━━━ Source material ━━━

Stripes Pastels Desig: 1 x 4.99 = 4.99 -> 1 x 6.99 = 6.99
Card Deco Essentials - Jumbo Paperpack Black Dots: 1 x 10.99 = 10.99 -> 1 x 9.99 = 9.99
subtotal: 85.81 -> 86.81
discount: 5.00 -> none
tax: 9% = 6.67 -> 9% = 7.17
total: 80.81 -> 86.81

━━━
━━━ Source material ━━━

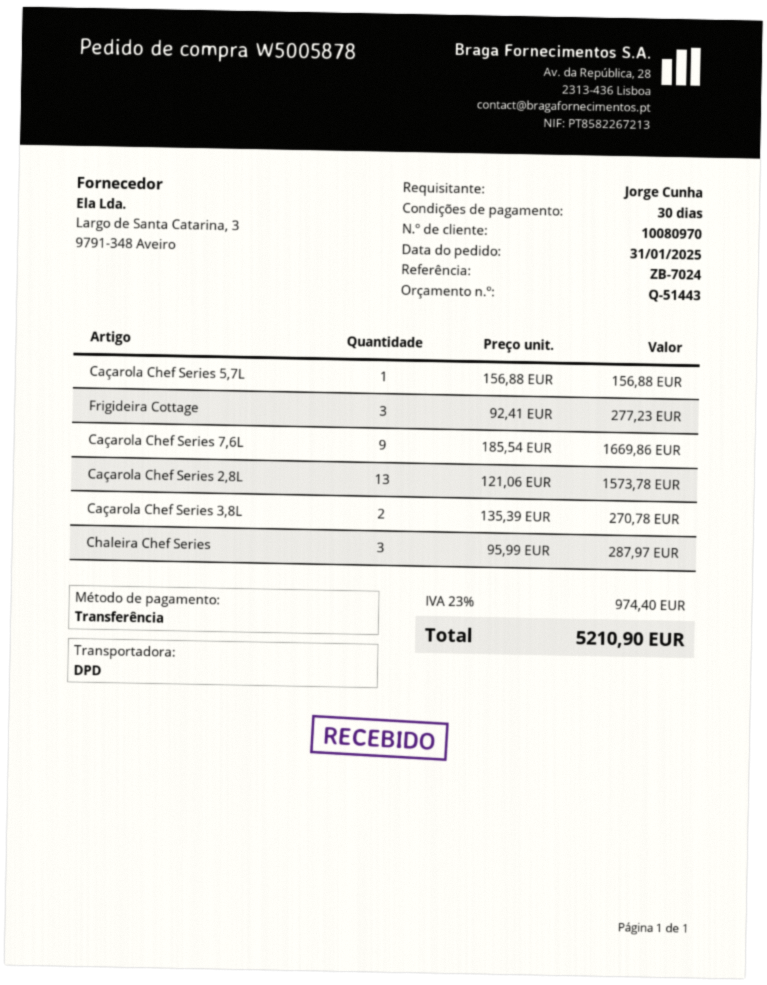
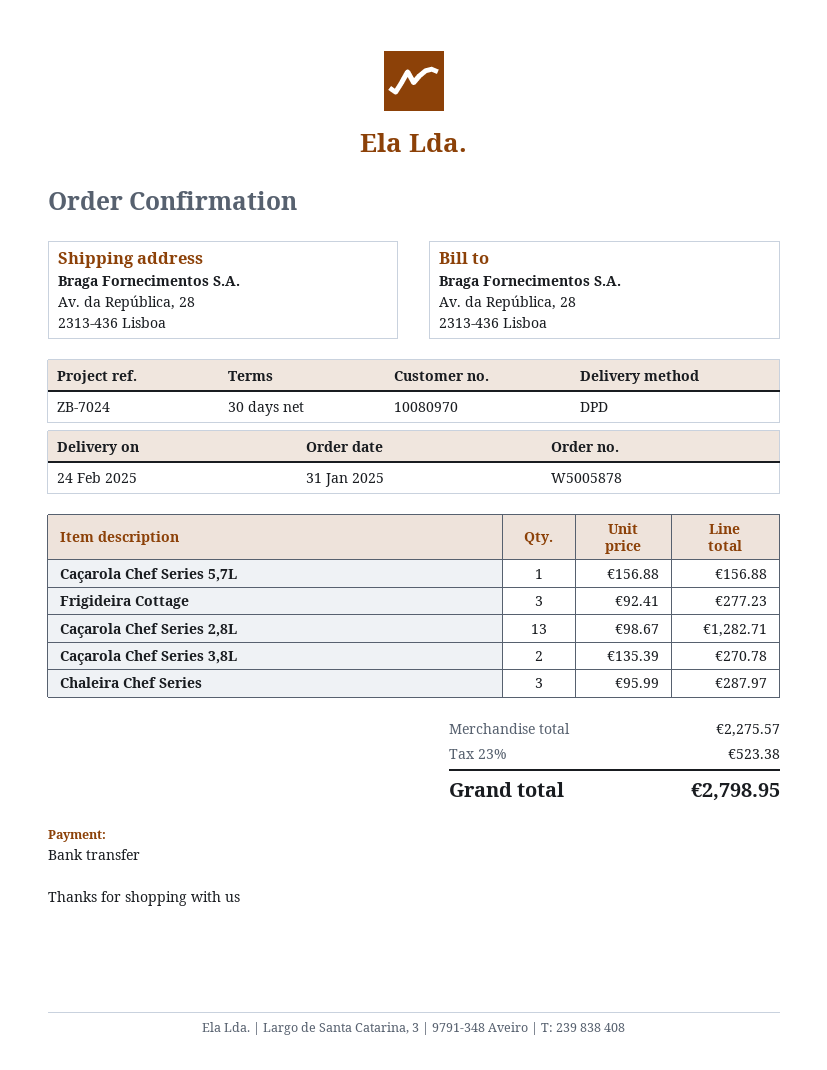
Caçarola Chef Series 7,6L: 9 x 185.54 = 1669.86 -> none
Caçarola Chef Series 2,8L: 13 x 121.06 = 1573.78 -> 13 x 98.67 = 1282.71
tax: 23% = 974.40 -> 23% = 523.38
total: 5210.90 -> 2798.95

━━━
━━━ Source material ━━━

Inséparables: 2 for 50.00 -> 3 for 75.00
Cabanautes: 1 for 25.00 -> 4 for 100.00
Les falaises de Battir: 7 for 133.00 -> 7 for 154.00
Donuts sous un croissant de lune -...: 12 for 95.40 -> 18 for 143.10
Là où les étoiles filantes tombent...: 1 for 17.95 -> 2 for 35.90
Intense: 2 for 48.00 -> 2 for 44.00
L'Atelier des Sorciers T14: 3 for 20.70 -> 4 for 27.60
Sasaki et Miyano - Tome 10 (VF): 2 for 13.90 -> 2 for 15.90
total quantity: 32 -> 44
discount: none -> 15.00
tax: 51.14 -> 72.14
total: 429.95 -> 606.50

━━━

▶ Task instructions
Output only an exact transcription of the lines above from the one with "Stripes Pastels Desig: 1" up to and including the one with "total: 80.81 -> 86.81".

▶ Expected answer
Stripes Pastels Desig: 1 x 4.99 = 4.99 -> 1 x 6.99 = 6.99
Card Deco Essentials - Jumbo Paperpack Black Dots: 1 x 10.99 = 10.99 -> 1 x 9.99 = 9.99
subtotal: 85.81 -> 86.81
discount: 5.00 -> none
tax: 9% = 6.67 -> 9% = 7.17
total: 80.81 -> 86.81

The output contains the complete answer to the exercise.